The G-20, the group of developed and developing economies that has taken
over the G-8 industrialized countries as the decision-maker in global
economic affairs, agreed over the weekend to adopt a detailed timetable in
order to coordinate the world’s stimulus exit. The first steps are slated to
be announced by the end of January next year. “If we put on the brakes too
quickly we will weaken the economy and the financial system,” warned U.S.
Treasury Secretary Tim Geithner, “and the ultimate cost of the crisis will
be greater.”

The U.S. Federal Reserve is also talking the talk, although it is difficult
to see how it can actually walk the walk. After a year of contraction, U.S.
GDP grew 3.5% in the third quarter of this year, but the jobless rate has
surged to 10.2%, the highest since 1983. Raising interest rates runs the
risk of worsening unemployment. For the same reason, the U.S. cannot
withdraw stimulus spending either, even though the U.S. budget deficit has
topped a record $1.7 trillion. Last week, mortgage lender Fannie Mae
reported $18.9 billion in third-quarter losses and said it needs another $15
billion in taxpayer money to survive.

Indeed, U.S. President Barack Obama wants to spend even more. “My economic
team,” he said last week, “is looking at ideas such as additional
investments in our aging roads and bridges, incentives to encourage families
and businesses to make buildings more energy efficient, additional tax cuts
for businesses to create jobs, additional steps to increase the flow of
credit to small businesses, and an aggressive agenda to promote exports and
help American manufacturers sell their products around the world.”

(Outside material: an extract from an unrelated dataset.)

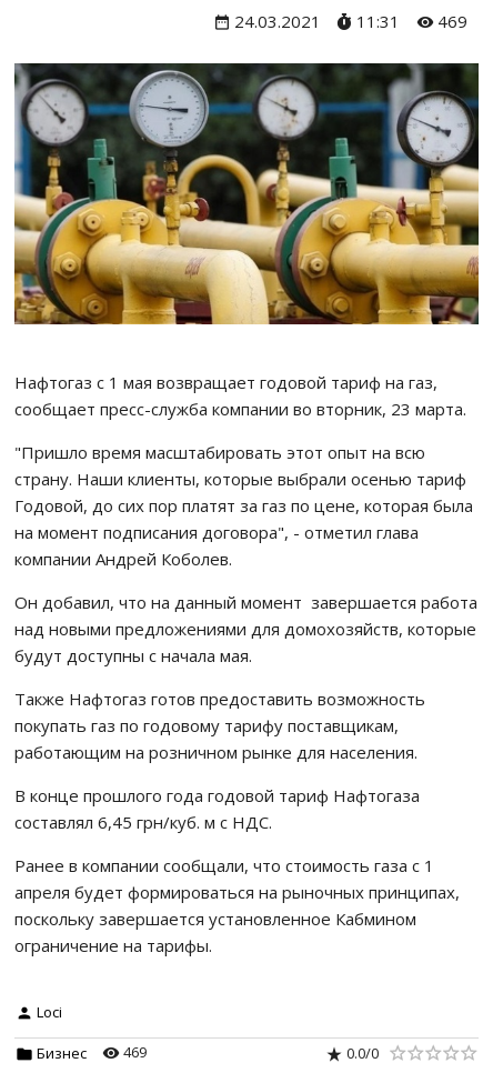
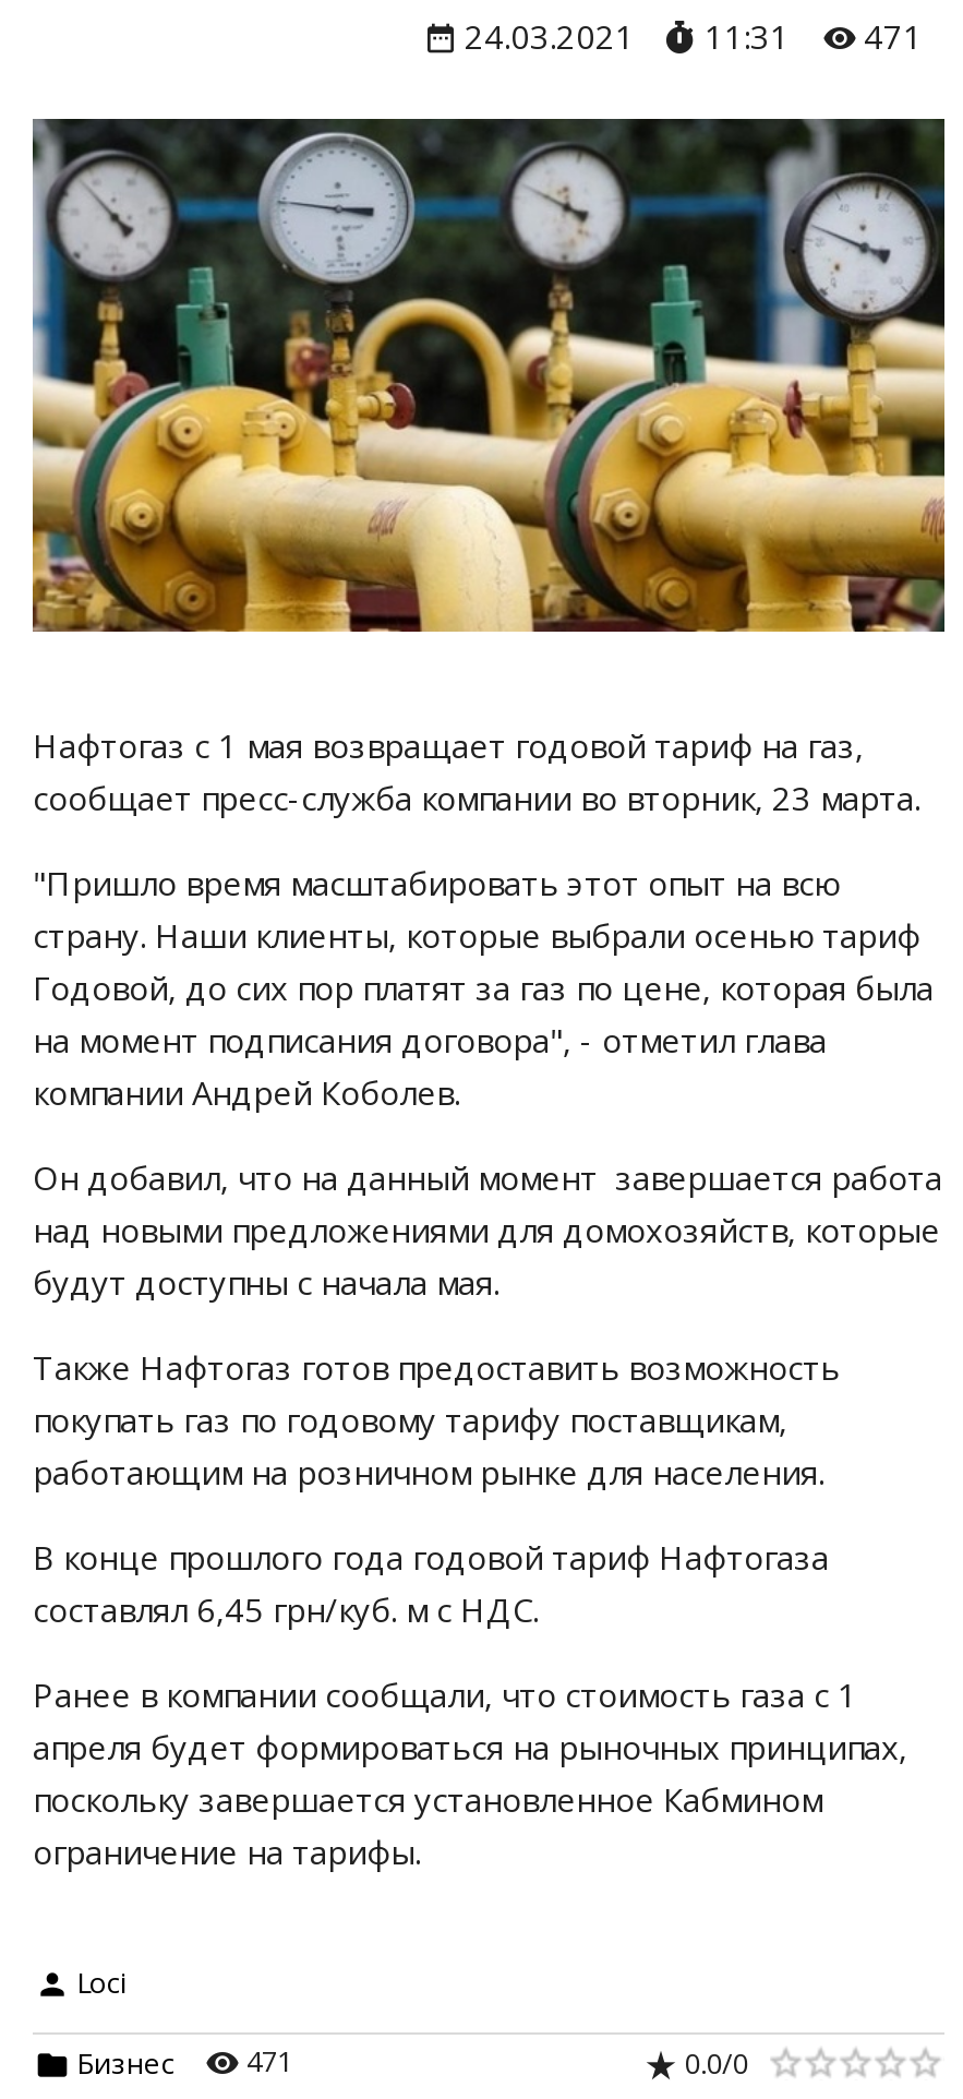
[234,10,467,32] 24.03.2021 11:31 469 -> [465,14,923,58] 24.03.2021 11:31 471
[37,1042,147,1063] Бизнес 469 -> [76,2041,292,2083] Бизнес 471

The potential increases in U.S. stimulus spending even as other economies
start to withdraw their programs and tighten monetary policy bring more
uncertainty to the prospects for the global economy. One early casualty is
the U.S. dollar, which has weakened significantly against most other major
currencies. A continued fall appears likely as investors park their capital
in Australia and elsewhere, because interest rates are trending higher there
and economic growth is far more robust than in the U.S.

For now the weak dollar is helping America’s exports. But it is also
spooking holders of U.S. debt, whose continued purchases of U.S. Treasury
bills allow Washington to fund its deficit spending. Last week, the
International Monetary Fund announced that the Reserve Bank of India
had bought 200 tons of IMF gold reserves, the biggest single purchase by a
central bank in 30 years. That pushed the price of gold past $1,100 an
ounce, the latest record-breaker in a string of new highs, as the market
anticipated gold buying by other central banks to hedge against a falling
dollar.

No one quite knows where the world will end up in this new roundelay of
policy decisions and feedback loops. What is clear is that there needs to be
some measure of coordination among central bankers and policy makers as they
exit stimulus measures and tighten monetary policy. It is fortunate that the
planet now has forums such as the G-20 and reinvigorated multilateral
institutions like the IMF to help in this regard.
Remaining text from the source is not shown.